Activity:
Omit the pictures and return every entry exactly as written.
*** Opening of Task input ***
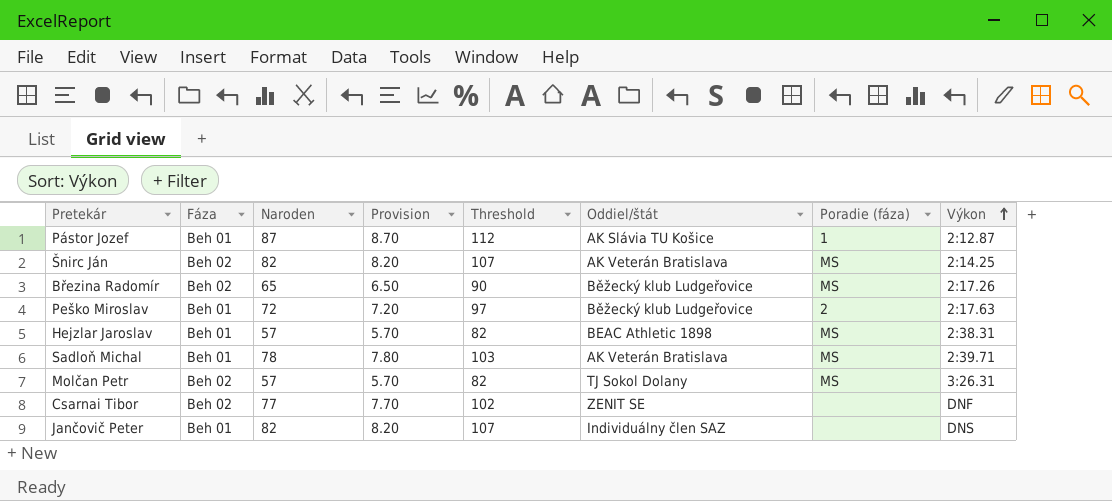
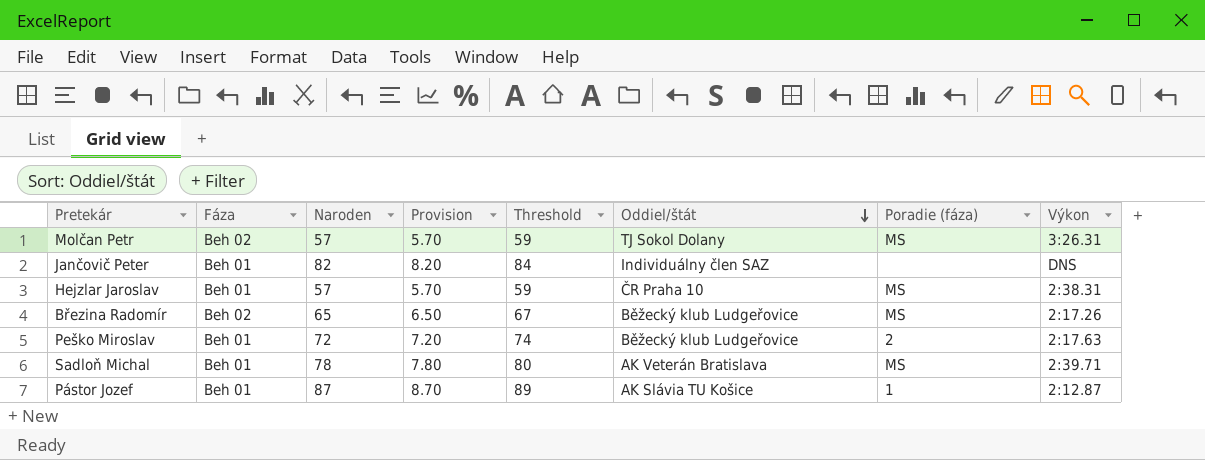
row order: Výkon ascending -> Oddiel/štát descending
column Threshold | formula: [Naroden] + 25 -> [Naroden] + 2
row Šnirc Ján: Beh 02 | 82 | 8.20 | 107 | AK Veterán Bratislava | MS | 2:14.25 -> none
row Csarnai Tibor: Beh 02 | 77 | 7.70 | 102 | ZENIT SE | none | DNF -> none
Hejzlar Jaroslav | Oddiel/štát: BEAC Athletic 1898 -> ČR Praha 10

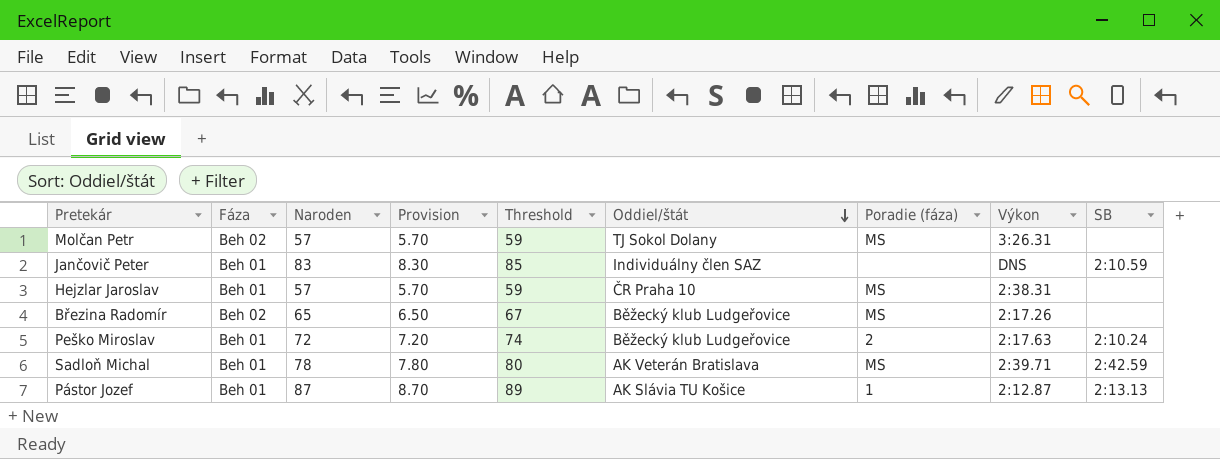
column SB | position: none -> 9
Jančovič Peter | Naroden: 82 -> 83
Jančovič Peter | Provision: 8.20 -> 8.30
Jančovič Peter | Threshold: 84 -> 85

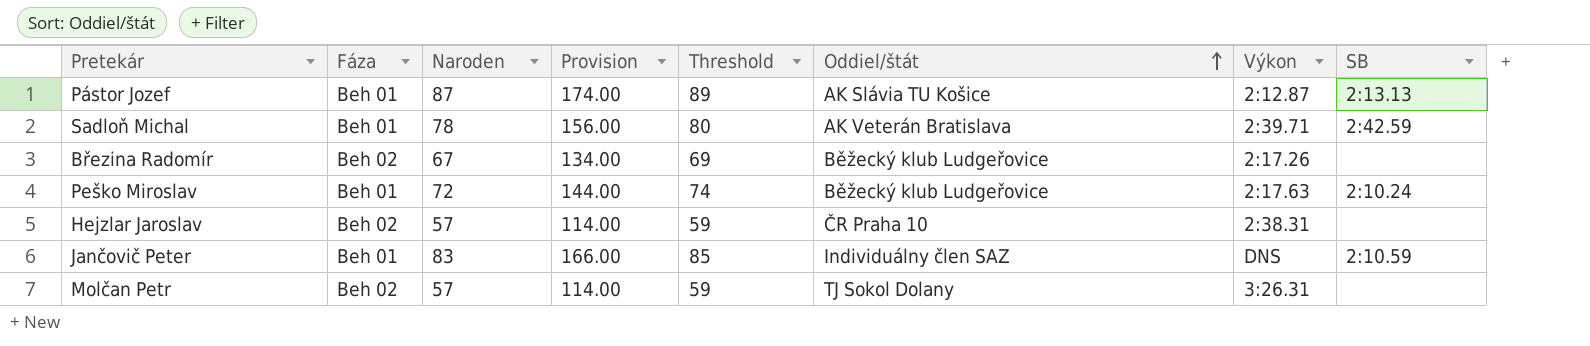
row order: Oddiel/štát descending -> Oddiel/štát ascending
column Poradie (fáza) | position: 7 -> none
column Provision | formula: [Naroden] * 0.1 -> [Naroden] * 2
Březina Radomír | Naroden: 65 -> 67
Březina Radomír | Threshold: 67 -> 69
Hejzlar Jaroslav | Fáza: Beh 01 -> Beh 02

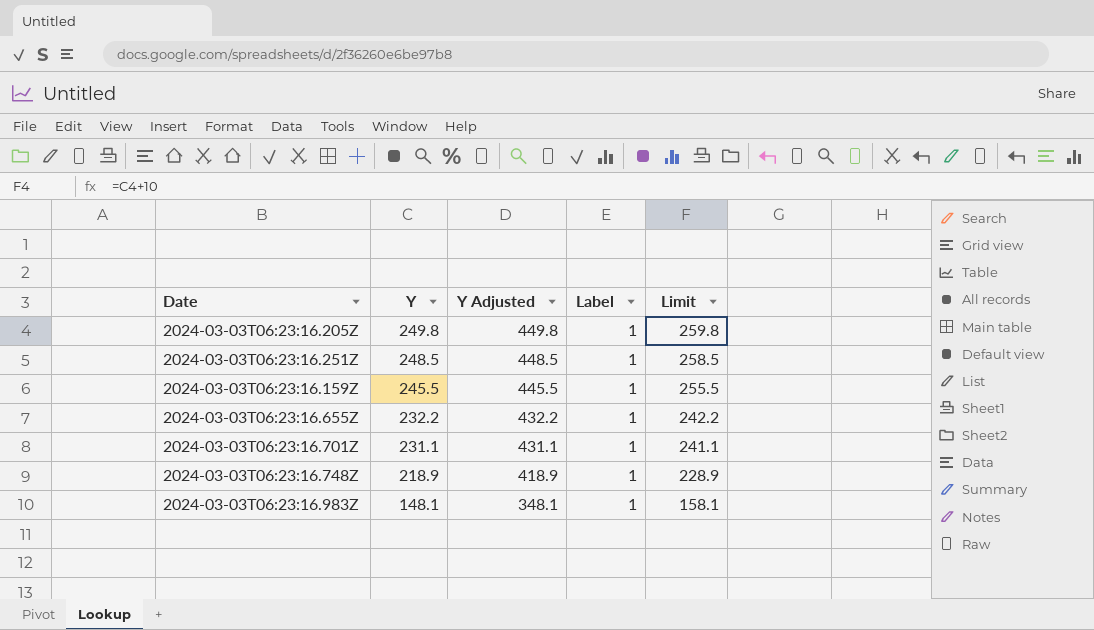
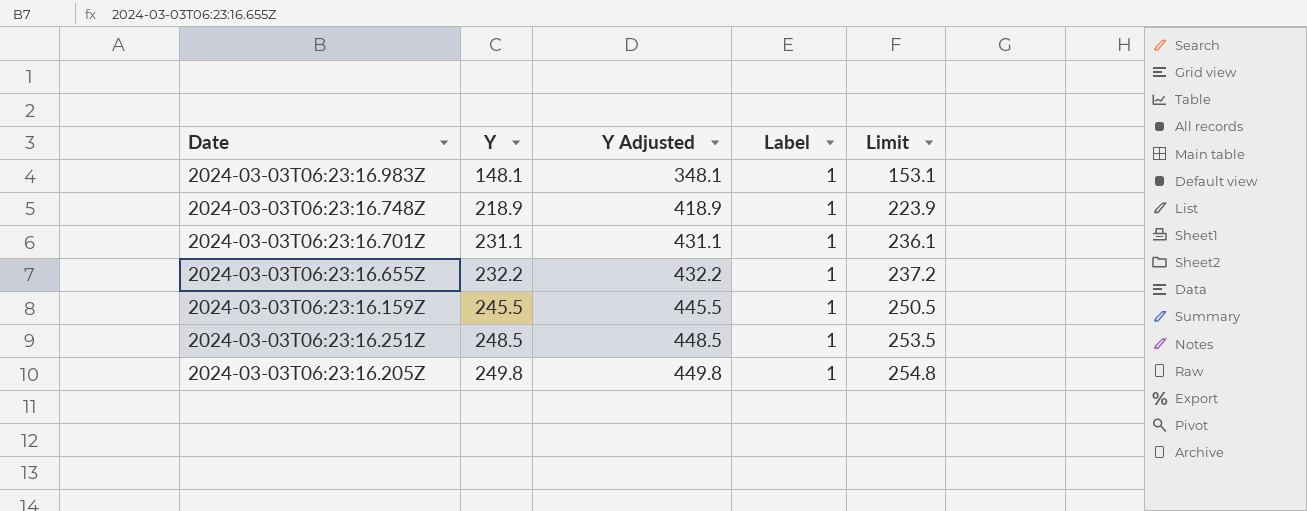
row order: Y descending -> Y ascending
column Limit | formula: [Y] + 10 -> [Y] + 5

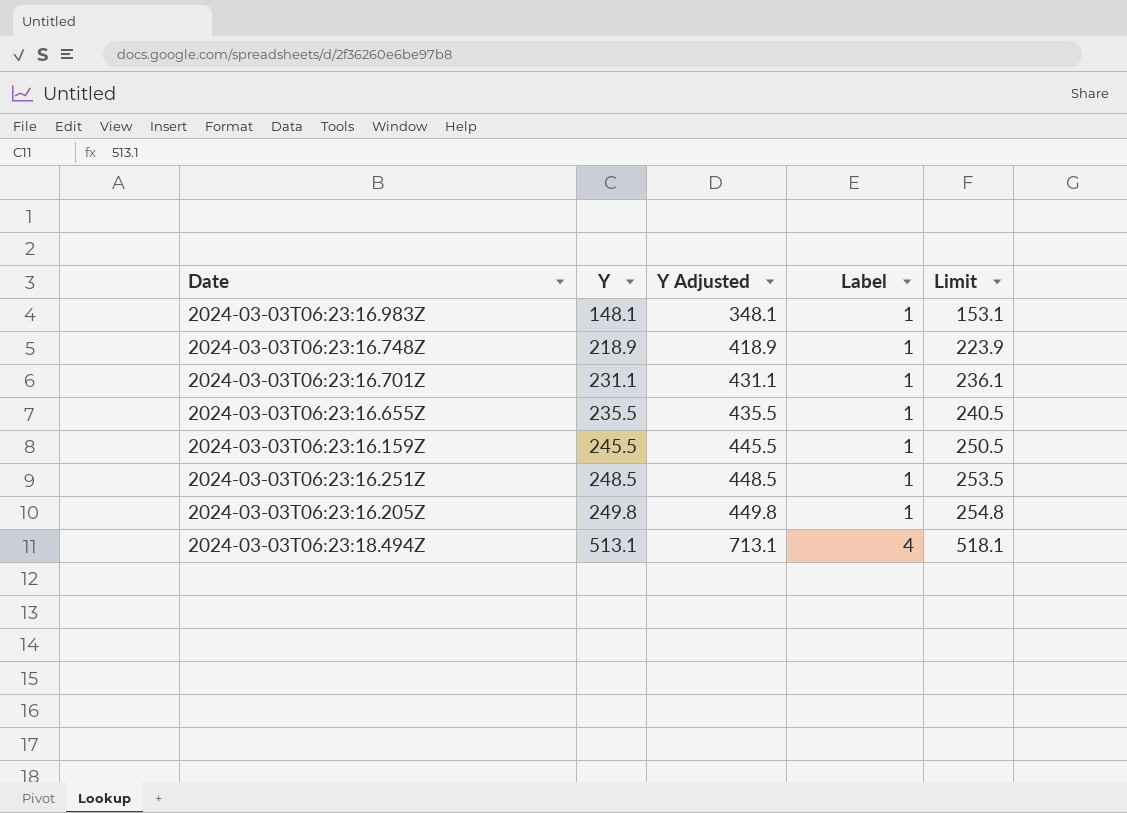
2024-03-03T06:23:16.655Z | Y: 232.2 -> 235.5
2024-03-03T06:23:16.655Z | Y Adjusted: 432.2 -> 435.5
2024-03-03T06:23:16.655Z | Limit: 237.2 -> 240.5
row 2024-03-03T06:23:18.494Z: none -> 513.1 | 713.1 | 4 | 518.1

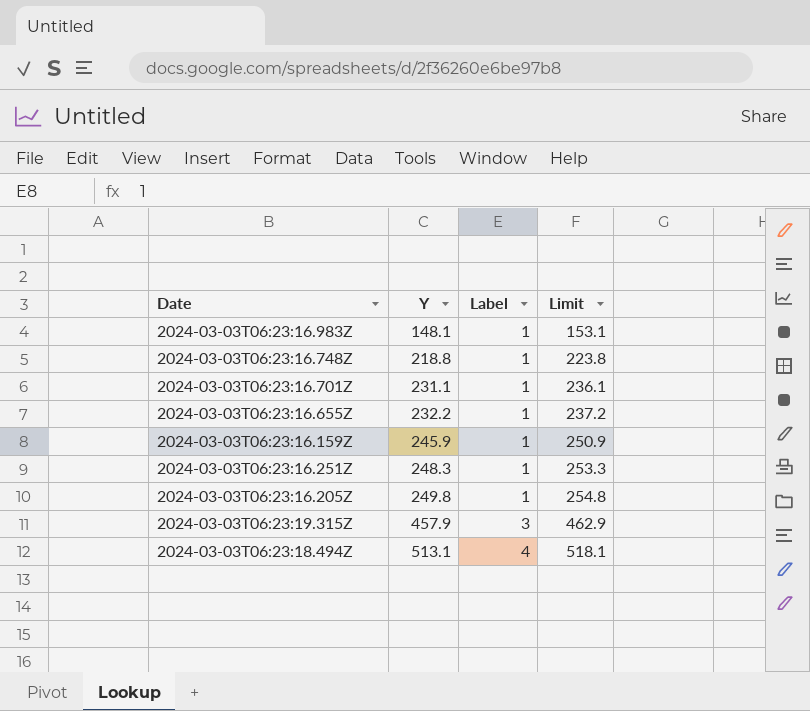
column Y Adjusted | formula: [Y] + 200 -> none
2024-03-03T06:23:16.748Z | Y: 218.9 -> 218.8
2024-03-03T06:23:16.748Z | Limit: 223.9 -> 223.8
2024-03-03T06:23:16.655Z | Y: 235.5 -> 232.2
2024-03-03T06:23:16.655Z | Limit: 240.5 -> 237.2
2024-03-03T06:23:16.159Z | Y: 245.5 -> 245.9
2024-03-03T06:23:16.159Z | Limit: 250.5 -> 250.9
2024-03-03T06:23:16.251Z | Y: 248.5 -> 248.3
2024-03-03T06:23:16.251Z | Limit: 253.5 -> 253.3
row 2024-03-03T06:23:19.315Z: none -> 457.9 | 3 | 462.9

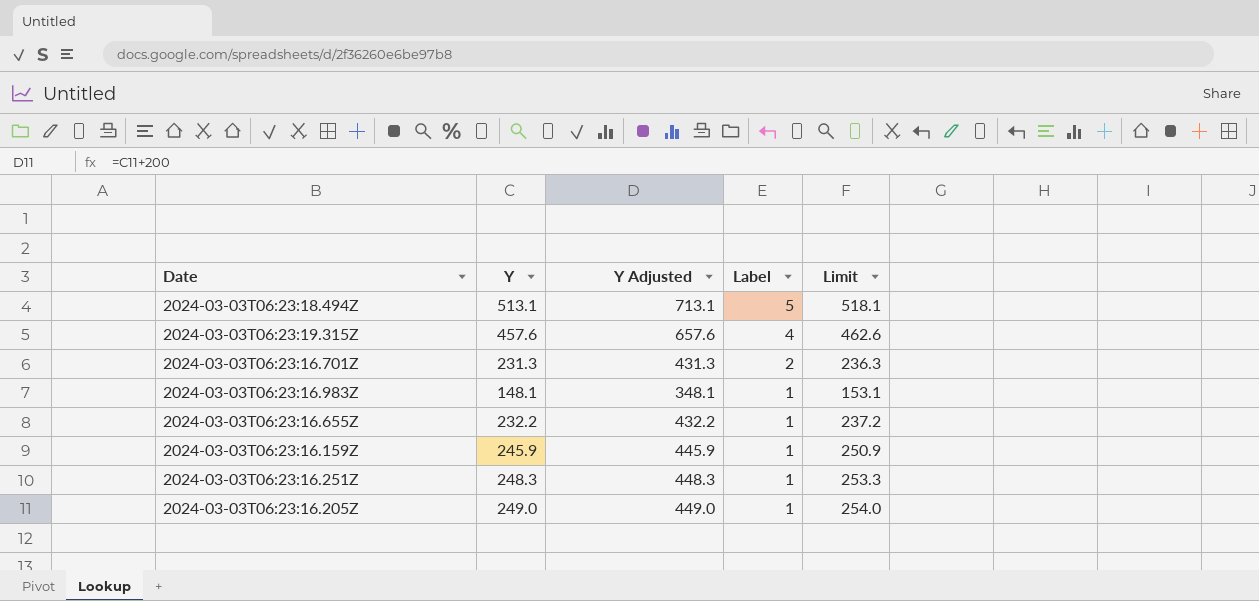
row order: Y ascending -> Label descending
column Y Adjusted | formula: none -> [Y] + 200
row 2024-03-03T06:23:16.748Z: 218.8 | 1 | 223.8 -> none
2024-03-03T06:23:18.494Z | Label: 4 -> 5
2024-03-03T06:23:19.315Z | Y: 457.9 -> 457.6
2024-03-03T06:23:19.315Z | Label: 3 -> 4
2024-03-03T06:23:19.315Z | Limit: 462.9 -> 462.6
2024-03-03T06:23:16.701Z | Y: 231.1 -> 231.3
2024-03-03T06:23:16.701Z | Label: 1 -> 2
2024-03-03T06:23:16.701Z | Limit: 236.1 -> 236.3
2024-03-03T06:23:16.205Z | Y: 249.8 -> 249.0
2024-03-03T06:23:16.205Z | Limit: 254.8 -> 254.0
*** Close of Task input ***
Written response:
row order: Výkon ascending -> Oddiel/štát descending
column Threshold | formula: [Naroden] + 25 -> [Naroden] + 2
row Šnirc Ján: Beh 02 | 82 | 8.20 | 107 | AK Veterán Bratislava | MS | 2:14.25 -> none
row Csarnai Tibor: Beh 02 | 77 | 7.70 | 102 | ZENIT SE | none | DNF -> none
Hejzlar Jaroslav | Oddiel/štát: BEAC Athletic 1898 -> ČR Praha 10

column SB | position: none -> 9
Jančovič Peter | Naroden: 82 -> 83
Jančovič Peter | Provision: 8.20 -> 8.30
Jančovič Peter | Threshold: 84 -> 85

row order: Oddiel/štát descending -> Oddiel/štát ascending
column Poradie (fáza) | position: 7 -> none
column Provision | formula: [Naroden] * 0.1 -> [Naroden] * 2
Březina Radomír | Naroden: 65 -> 67
Březina Radomír | Threshold: 67 -> 69
Hejzlar Jaroslav | Fáza: Beh 01 -> Beh 02

row order: Y descending -> Y ascending
column Limit | formula: [Y] + 10 -> [Y] + 5

2024-03-03T06:23:16.655Z | Y: 232.2 -> 235.5
2024-03-03T06:23:16.655Z | Y Adjusted: 432.2 -> 435.5
2024-03-03T06:23:16.655Z | Limit: 237.2 -> 240.5
row 2024-03-03T06:23:18.494Z: none -> 513.1 | 713.1 | 4 | 518.1

column Y Adjusted | formula: [Y] + 200 -> none
2024-03-03T06:23:16.748Z | Y: 218.9 -> 218.8
2024-03-03T06:23:16.748Z | Limit: 223.9 -> 223.8
2024-03-03T06:23:16.655Z | Y: 235.5 -> 232.2
2024-03-03T06:23:16.655Z | Limit: 240.5 -> 237.2
2024-03-03T06:23:16.159Z | Y: 245.5 -> 245.9
2024-03-03T06:23:16.159Z | Limit: 250.5 -> 250.9
2024-03-03T06:23:16.251Z | Y: 248.5 -> 248.3
2024-03-03T06:23:16.251Z | Limit: 253.5 -> 253.3
row 2024-03-03T06:23:19.315Z: none -> 457.9 | 3 | 462.9

row order: Y ascending -> Label descending
column Y Adjusted | formula: none -> [Y] + 200
row 2024-03-03T06:23:16.748Z: 218.8 | 1 | 223.8 -> none
2024-03-03T06:23:18.494Z | Label: 4 -> 5
2024-03-03T06:23:19.315Z | Y: 457.9 -> 457.6
2024-03-03T06:23:19.315Z | Label: 3 -> 4
2024-03-03T06:23:19.315Z | Limit: 462.9 -> 462.6
2024-03-03T06:23:16.701Z | Y: 231.1 -> 231.3
2024-03-03T06:23:16.701Z | Label: 1 -> 2
2024-03-03T06:23:16.701Z | Limit: 236.1 -> 236.3
2024-03-03T06:23:16.205Z | Y: 249.8 -> 249.0
2024-03-03T06:23:16.205Z | Limit: 254.8 -> 254.0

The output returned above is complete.